I guess that's where my thought was. It seems that, in general, the "reduce risk with age" strategies are way to conservative. If you are retiring in your 60's, would it not be logical that you also need to protect against living into your upper 90's which is 40 years! Wouldn't any "retiree model portfolio" include some % of derivitives so that over the course of 40 years, the portfolio is making money in the good years and the bad?
Anon, no argument there, in fact I believe our host has written a number of posts concerning longevity and portfolio composition. There are ways to assure portfolio growth w/o using derivatives but your basic argument is sound IMO.

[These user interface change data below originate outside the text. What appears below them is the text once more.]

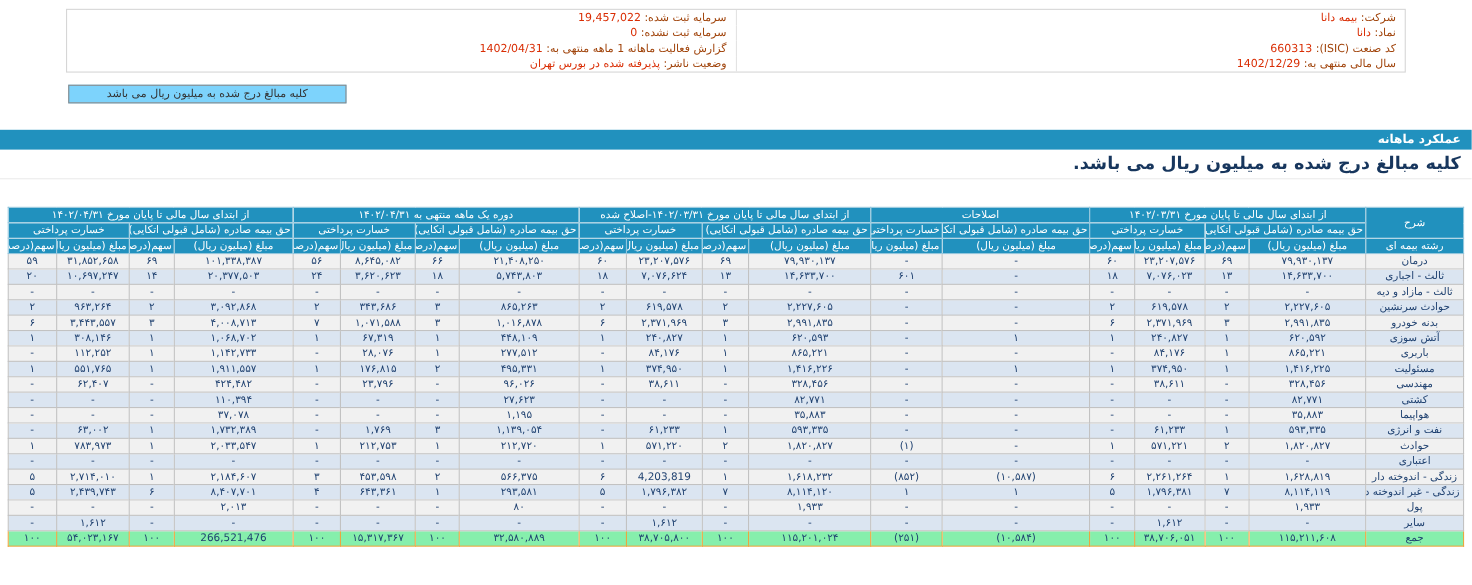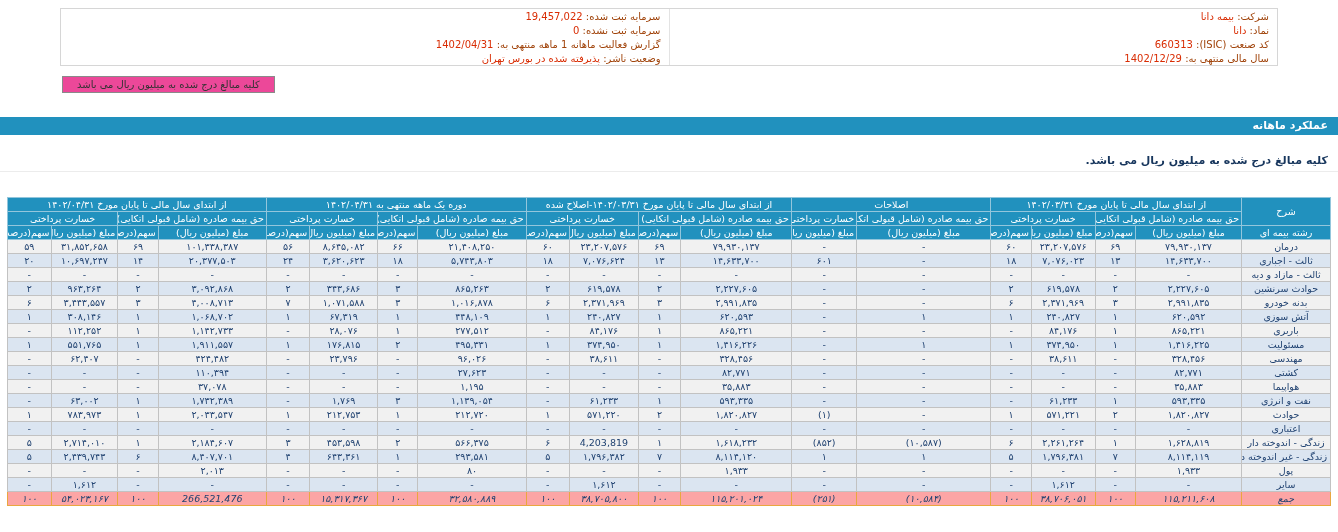"کلیه مبالغ درج شده به میلیون ریال می باشد" .amounts-btn { background: #ec4899 -> #7dd3fc; padding: 2px 14px -> 2px 34px }
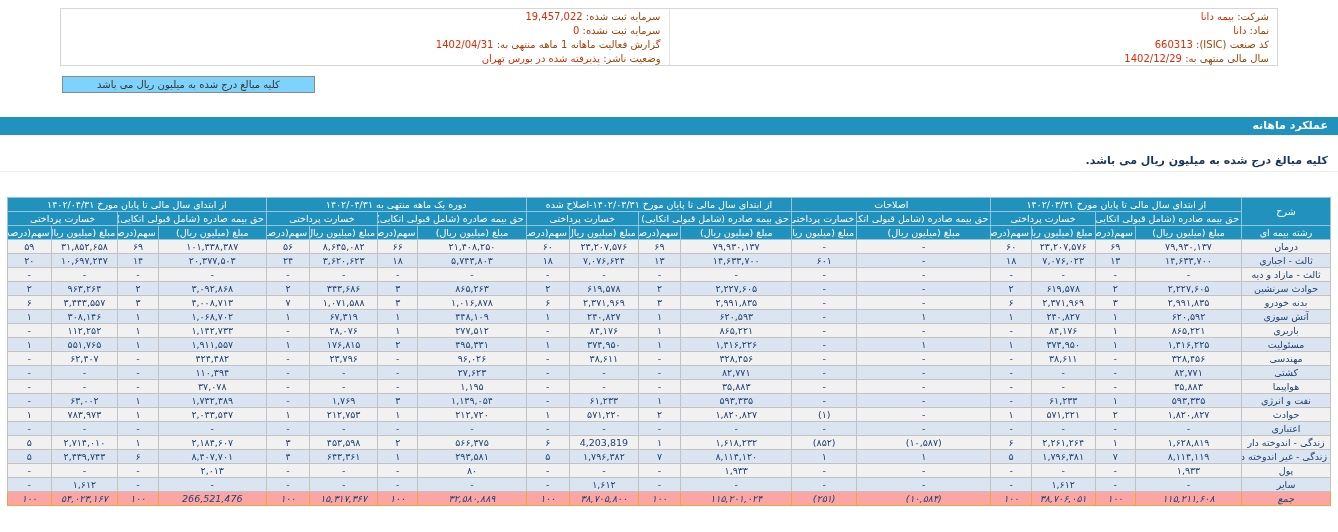"کلیه مبالغ درج شده به میلیون ریال می باشد." .section-note { font-size: 11px -> 16px; margin-top: 16px -> none }
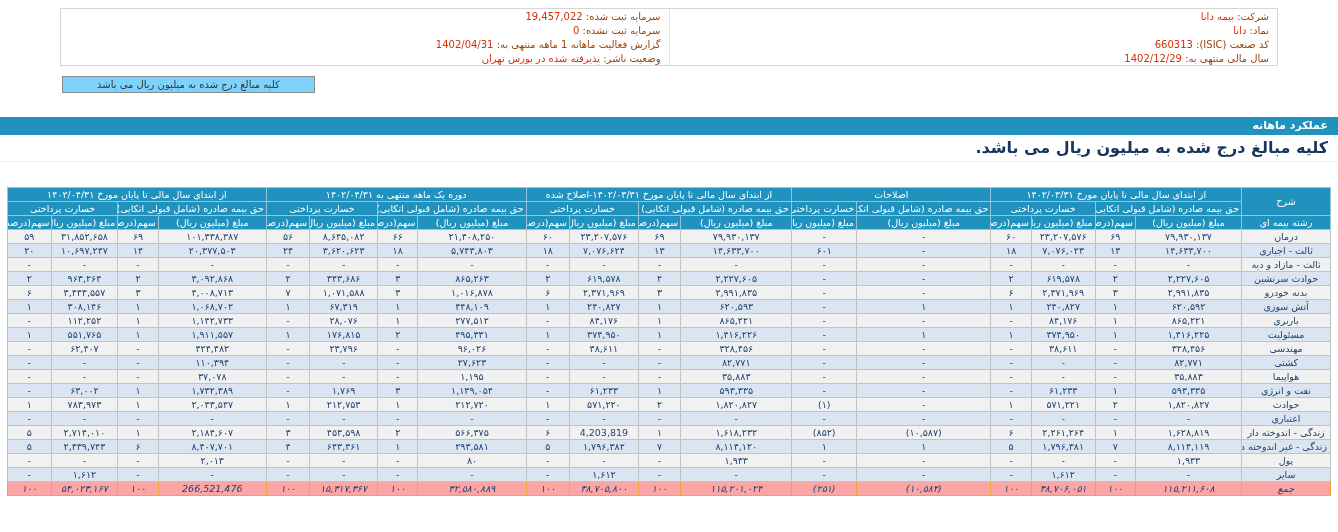"۱۰۰" tr.total td { background: #fca5a5 -> #86efac; font-style: italic -> none }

This has got to be one of the most active threads in a while. By derivative mkt, this would be the same as "write-buy" (is that right?) vehicles? This one is on the wish list for new etfs, I believe. Anyway, the road to steady returns is being postulated as how to make money in a down market. The small guy has more choices today. Until I understand them better, I will use cash as the flight to safety. Shorts, a different animal, can become like a double whip saw. Imagine getting an ultra short etf becasue the market looks overbought, then getting stopped out for a realized loss, and then watching the market go into a major correction with no proetection for another loss.Roger, you offered ytd performance data. Could you keep us abreast of max yearly draw downs? Eager to learn more. Seasoned commentary on this blog. Love it.
ON TOPIC, quoted from Rev. Shark today, if the rev don't mind:
At the risk of sounding redundant, the market has become quite extended and market players will be quick to protect their profits at the first signs of any cracks. Trying to predict when this market will turn is useless, but it is increasingly necessary to have a plan in place when its time to sell. As a little league coach would say, we should ask ourselves, If the ball comes to me, what do I do? Even if you are the athletically challenged kid they put in right field, sooner or later, somebody's gonna hit the ball your way and a plan of action is a must.
RevShark
Anon 9:00, short sell them if you are bearish long term. That is the way to do it.
So what are appropriate returns? 3% above inflation every year? 7% above inflation every year? In the 1980's inflations ran in the high teens and 20% return did not mean a thing. Yes, for the past couple of years the inflation was low but the dollar devaluated 30% against EURO. We never seem to really get ahead in real purchasing power.
Anon 5:42, if you live in the US then your liabilities are measured in $USD so the Euro is just another asset class (unless you travel there a lot perhaps). What matters most is your purchasing power at home and, for that, a suitable, annualized premium above inflation will do I think: I use 5% above a 13-week T-Bill index or a moving average of non-seasonally adjusted CPI (whichever is higher) as an ROI target myself. A bit arbitrary perhaps and in the 80's I missed it as often as not by a point or three but as a purchasing power benchmark it works well enough. Asset managers with clients have to worry about market oriented benchmarks such as the S&P500 but I don't think such indices need to be more than just another indicator for the individual personally. JMO
Can you suggest where to find moving average of CPI? Great stuff.
anon 6:11
You can get the data here:
http://research.stlouisfed.org/fred2/series/CPIAUCNS?&cid=9
Just dump it into Excel and run and moving average.
Anon 6:11, I constructed my own MA of CPI and a separate T-Bill index years ago because I couldn't find such benchmarks elsewhere. Historical data is not hard to come by and tom k's advice is spot on.
That said, over the past decade or so, I've probably come to rely more on the T-Bill rate simply because it is regulated as much by market forces as the Fed; a bit too much statistical adjustment (e.g., hedonics, equivalent rent, etc.) going on with the CPI these days to suit me.